Quanto às outras reivindicações, como a construção de mais moradias para estudantes – também a transparência, equilíbrio e austeridade devem estar presentes nessa negociação, como tem sido feito pela reitora da USP. Não é justo que, por meio de uma ação espalhafatosa, universitários imponham seus cálculos, seus números, aquelas que acreditam ser as suas necessidades acima do conjunto da sociedade, praticamente à força.

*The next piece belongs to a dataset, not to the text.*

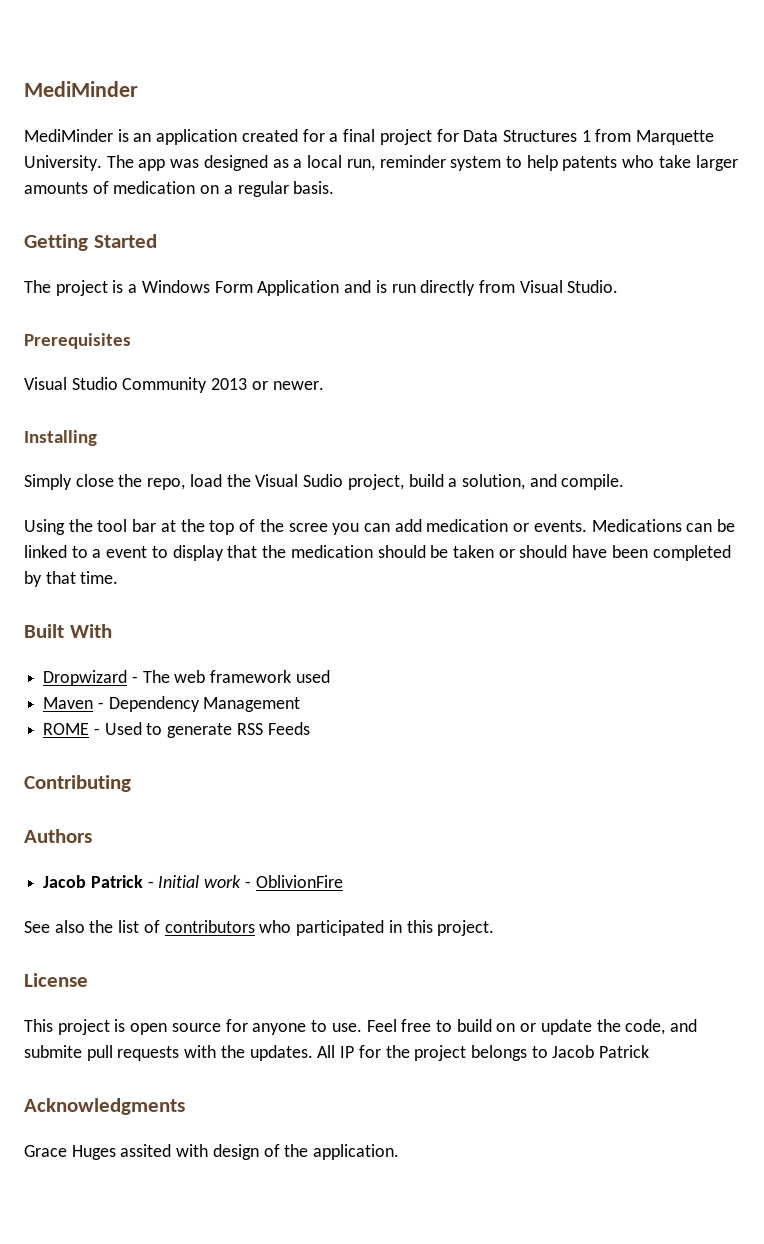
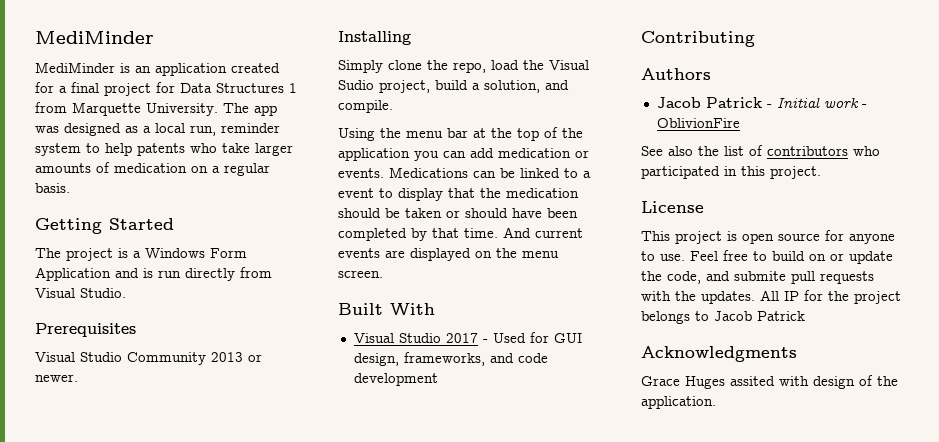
[75,474,114,487] close -> [388,60,422,70] clone
[97,519,128,532] tool -> [406,131,443,138] menu
[288,523,328,532] scree -> [338,148,410,161] application
[24,624,112,638] [43,670,330,686] [43,696,301,712] [43,722,310,738] // Built With // Dropwizard - The web framework used // Maven - Dependency Management // ROME - Used to generate RSS Feeds -> [503,227,583,238] [338,248,559,261] [338,270,383,278] [338,303,435,315] [353,332,582,343] [353,352,548,366] [353,373,438,386] And current events are displayed on the menu screen. // Built With // Visual Studio 2017 - Used for GUI design, frameworks, and code development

A desocupação, ou reintegração de posse, do prédio ocupado foi solicitada pela reitoria da USP ao Poder Judiciário. A Justiça determinou à polícia que proceda imediatamente à operação. Mesmo assim, dentro de raios de manobra muito estreitos, a PM tem procurado esgotar todas as possibilidades de negociação com os ocupantes, chamando até a Ordem dos Advogados do Brasil (OAB), o Ministério Público e a Comissão de Justiça e Paz para colaborarem nesse propósito, pois receia-se que interesse a alguns deles afrontar a polícia e produzir cenas de combate que embaracem todas as instituições: a reitoria, que solicitou a desocupação; a Justiça, que ordenou a desocupação; a polícia, que meramente cumprirá ordem judicial.  Apesar de considerarmos surreal o grande motivo alegado para a invasão da reitoria e não aceitarmos negociar com uma faca no pescoço, também queremos preservar a integridade de todos – policiais e manifestantes. Ao contrário destes, temos a responsabilidade de zelar pelo interesse de toda a população, inclusive dos que se opõem a nós. 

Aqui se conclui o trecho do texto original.